SFEBES2025 Workshops Clinical Management Workshop: Calcium disorders in pregnancy (3 abstracts)
Nuffield Department of Womens & Reproductive Health, University of Oxford, Oxford, United Kingdom
Maternal calcium homeostasis undergoes major adaptations during pregnancy and lactation to meet the requirements of the developing fetus and infant. Early pregnancy is characterised by accrual of calcium in the maternal skeleton, which begins in the first trimester. This is mediated by a 2-5-fold increase in the synthesis of calcitriol by the renal proximal tubule, which leads to a doubling of intestinal calcium absorption during pregnancy. The increased calcitriol synthesis occurs independently of parathyroid hormone (PTH), and may instead be mediated by pregnancy hormones such as oestradiol, prolactin or human placental lactogen.
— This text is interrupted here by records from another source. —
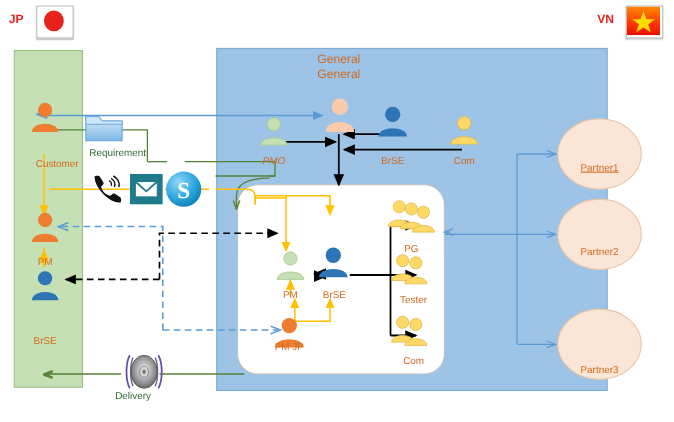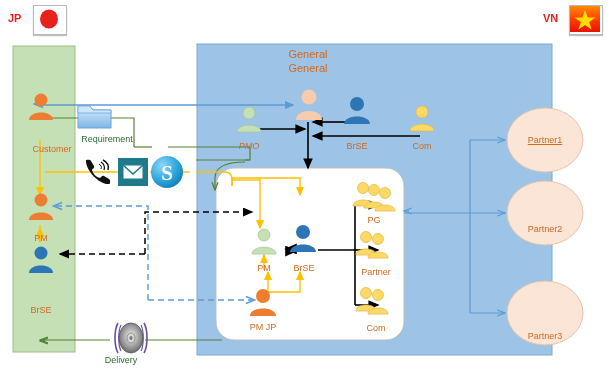"Partner1" div.lbl { top: 135px -> 147px }
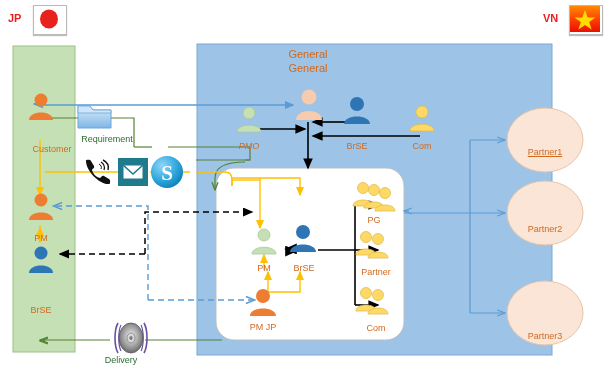"PG" div.lbl { top: 215px -> 221px }
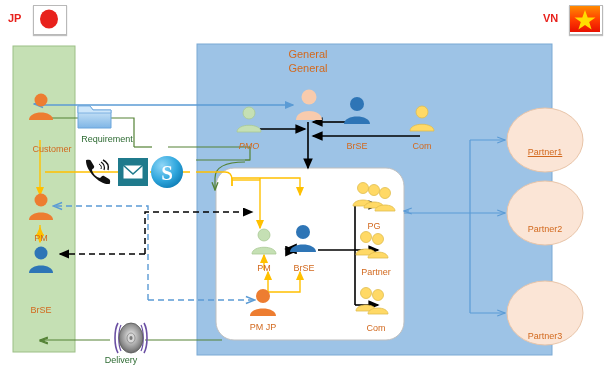"Partner" div.lbl { text: Partner -> Tester }
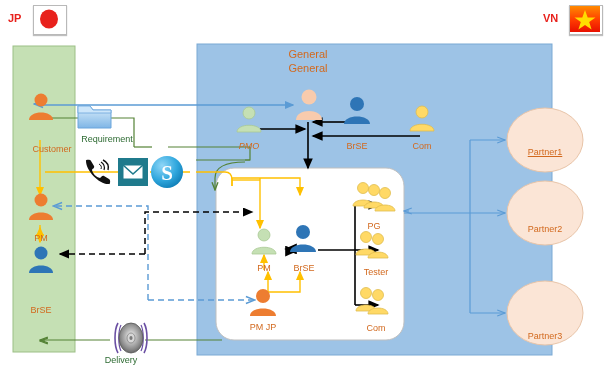"PM JP" div.lbl { top: 322px -> 310px }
Maternal circulating parathyroid hormone-related peptide (PTHrP) increases progressively throughout pregnancy and may also promote renal calcitriol synthesis. Increased intestinal calcium absorption suppresses PTH secretion and increases urine calcium excretion during pregnancy. Fetal accrual of calcium for skeletal development occurs mainly during the third trimester is supported by maternal increases in both calcium absorption and bone resorption. After childbirth, maternal calcium homeostasis involves a shift from renal calcitriol synthesis to increased mammary synthesis of PTHrP. High levels of PTHrP combined with lactational amenorrhoea and a hypo-oestrogenic state promote bone resorption in order to provide calcium for milk production. Thus, pregnancy and lactation are characterised by unique PTH-independent mechanisms for supplying calcium for fetal and infant development.